Problem statement - Reproduce every record below exactly, with the pictures left out.

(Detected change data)

....

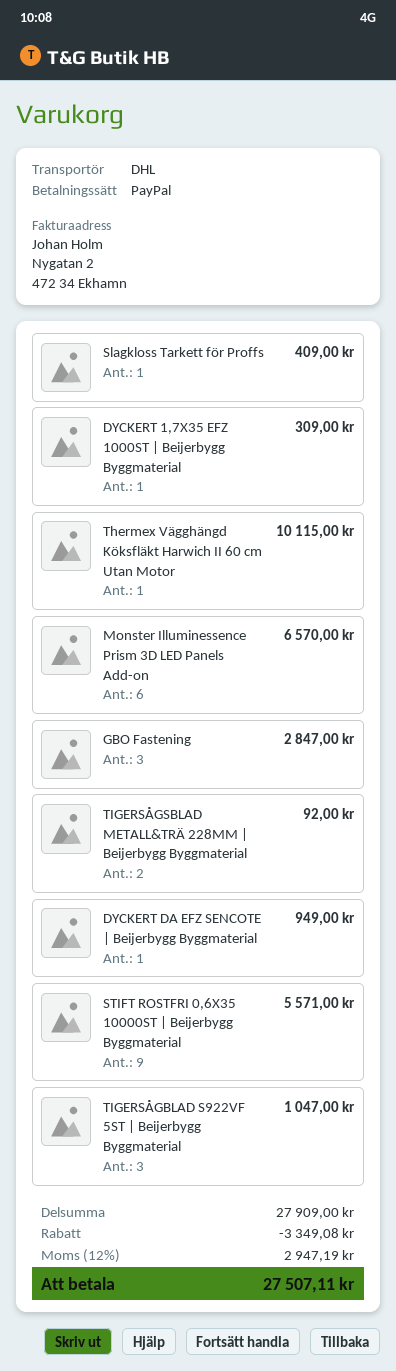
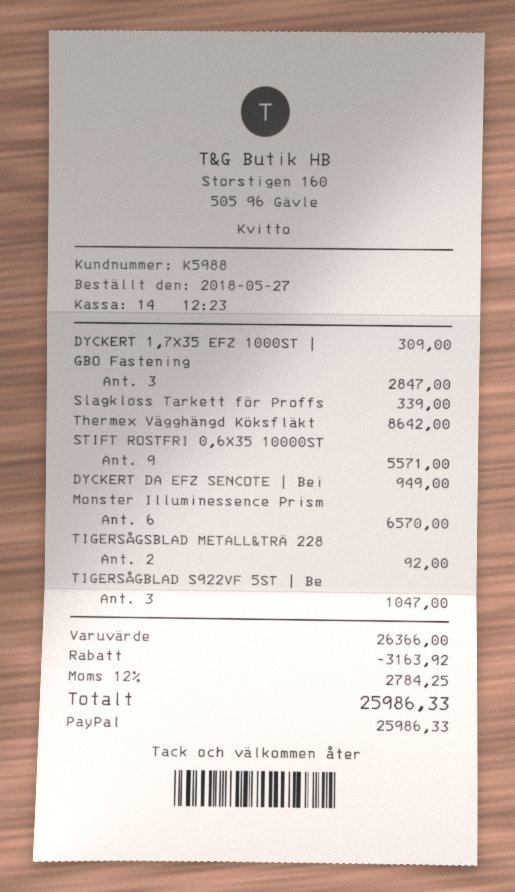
Slagkloss Tarkett för Proffs: 1 for 409.00 -> 1 for 339.00
Thermex Vägghängd Köksfläkt Harwich II 60 cm Utan Motor: 1 for 10115.00 -> 1 for 8642.00
subtotal: 27909.00 -> 26366.00
discount: 3349.08 -> 3163.92
tax: 12% = 2947.19 -> 12% = 2784.25
total: 27507.11 -> 25986.33

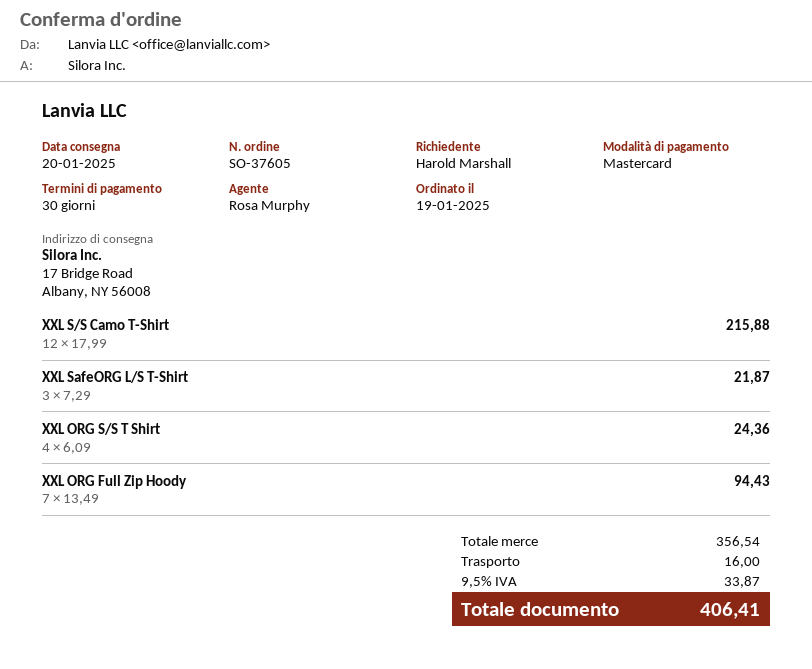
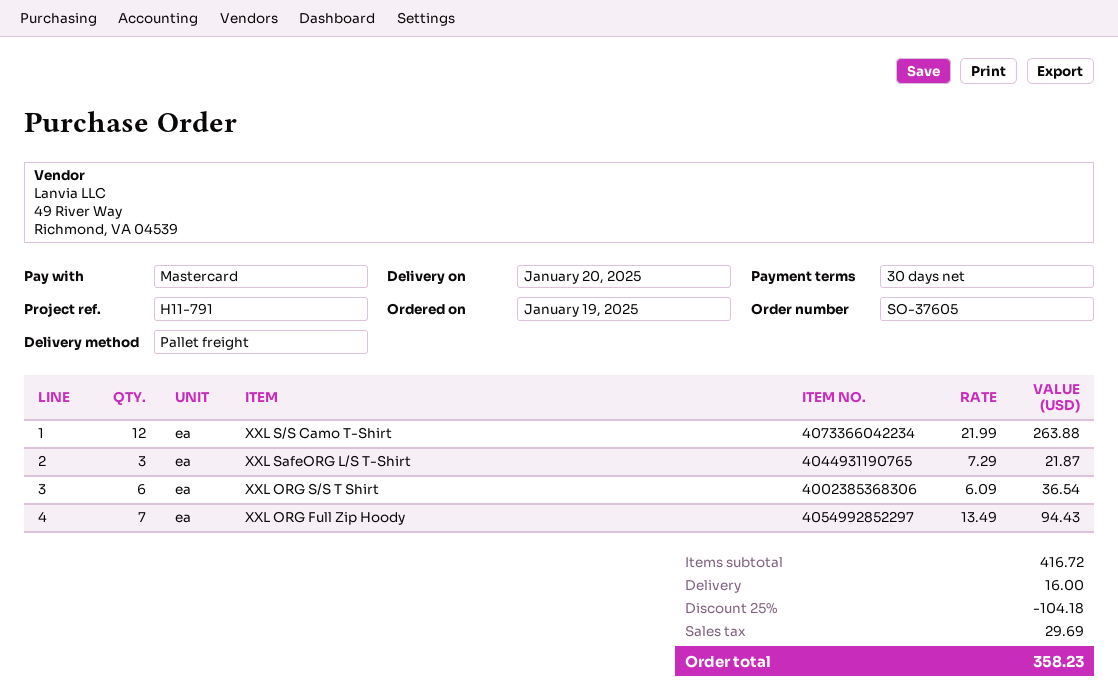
XXL S/S Camo T-Shirt: 12 x 17.99 = 215.88 -> 12 x 21.99 = 263.88
XXL ORG S/S T Shirt: 4 x 6.09 = 24.36 -> 6 x 6.09 = 36.54
subtotal: 356.54 -> 416.72
discount: none -> 25% = 104.18
tax: 33.87 -> 29.69
total: 406.41 -> 358.23

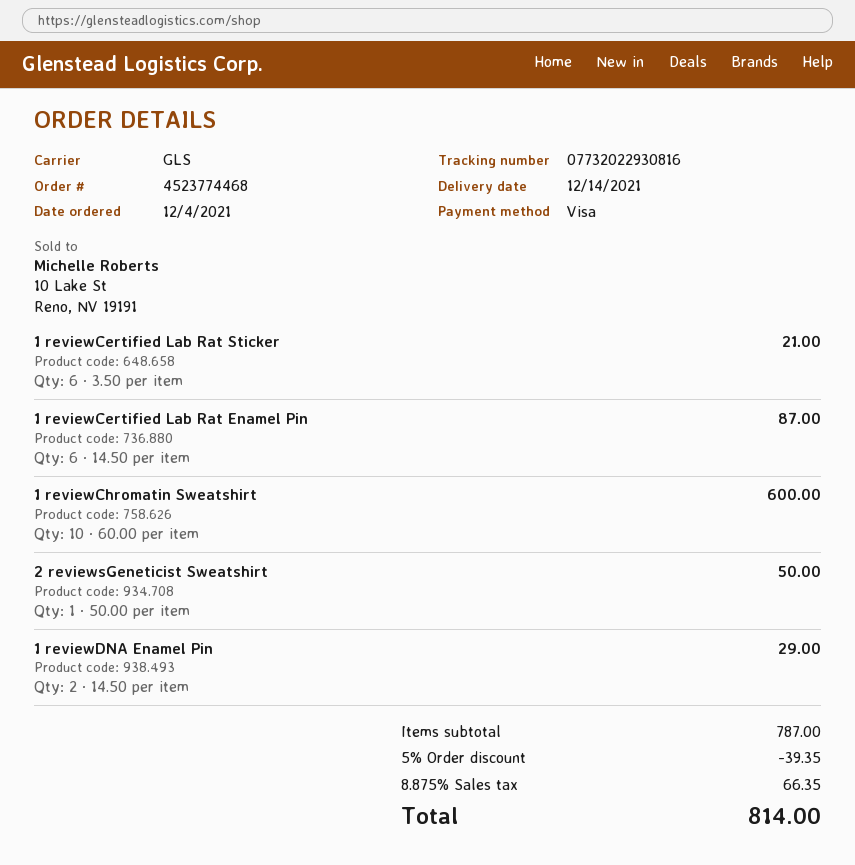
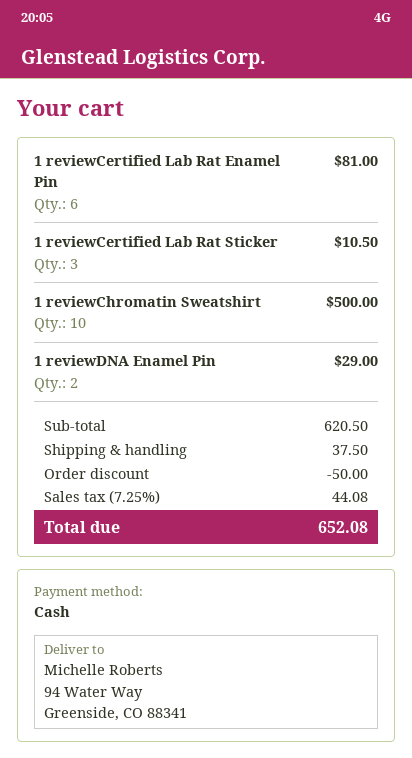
payment method: Visa -> cash
1 reviewCertified Lab Rat Sticker: 6 for 21.00 -> 3 for 10.50
1 reviewCertified Lab Rat Enamel Pin: 6 for 87.00 -> 6 for 81.00
1 reviewChromatin Sweatshirt: 10 for 600.00 -> 10 for 500.00
2 reviewsGeneticist Sweatshirt: 1 for 50.00 -> none
subtotal: 787.00 -> 620.50
discount: 39.35 -> 50.00
shipping: none -> 37.50
tax: 8.875% = 66.35 -> 7.25% = 44.08
total: 814.00 -> 652.08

....

Output for this task -
Slagkloss Tarkett för Proffs: 1 for 409.00 -> 1 for 339.00
Thermex Vägghängd Köksfläkt Harwich II 60 cm Utan Motor: 1 for 10115.00 -> 1 for 8642.00
subtotal: 27909.00 -> 26366.00
discount: 3349.08 -> 3163.92
tax: 12% = 2947.19 -> 12% = 2784.25
total: 27507.11 -> 25986.33

XXL S/S Camo T-Shirt: 12 x 17.99 = 215.88 -> 12 x 21.99 = 263.88
XXL ORG S/S T Shirt: 4 x 6.09 = 24.36 -> 6 x 6.09 = 36.54
subtotal: 356.54 -> 416.72
discount: none -> 25% = 104.18
tax: 33.87 -> 29.69
total: 406.41 -> 358.23

payment method: Visa -> cash
1 reviewCertified Lab Rat Sticker: 6 for 21.00 -> 3 for 10.50
1 reviewCertified Lab Rat Enamel Pin: 6 for 87.00 -> 6 for 81.00
1 reviewChromatin Sweatshirt: 10 for 600.00 -> 10 for 500.00
2 reviewsGeneticist Sweatshirt: 1 for 50.00 -> none
subtotal: 787.00 -> 620.50
discount: 39.35 -> 50.00
shipping: none -> 37.50
tax: 8.875% = 66.35 -> 7.25% = 44.08
total: 814.00 -> 652.08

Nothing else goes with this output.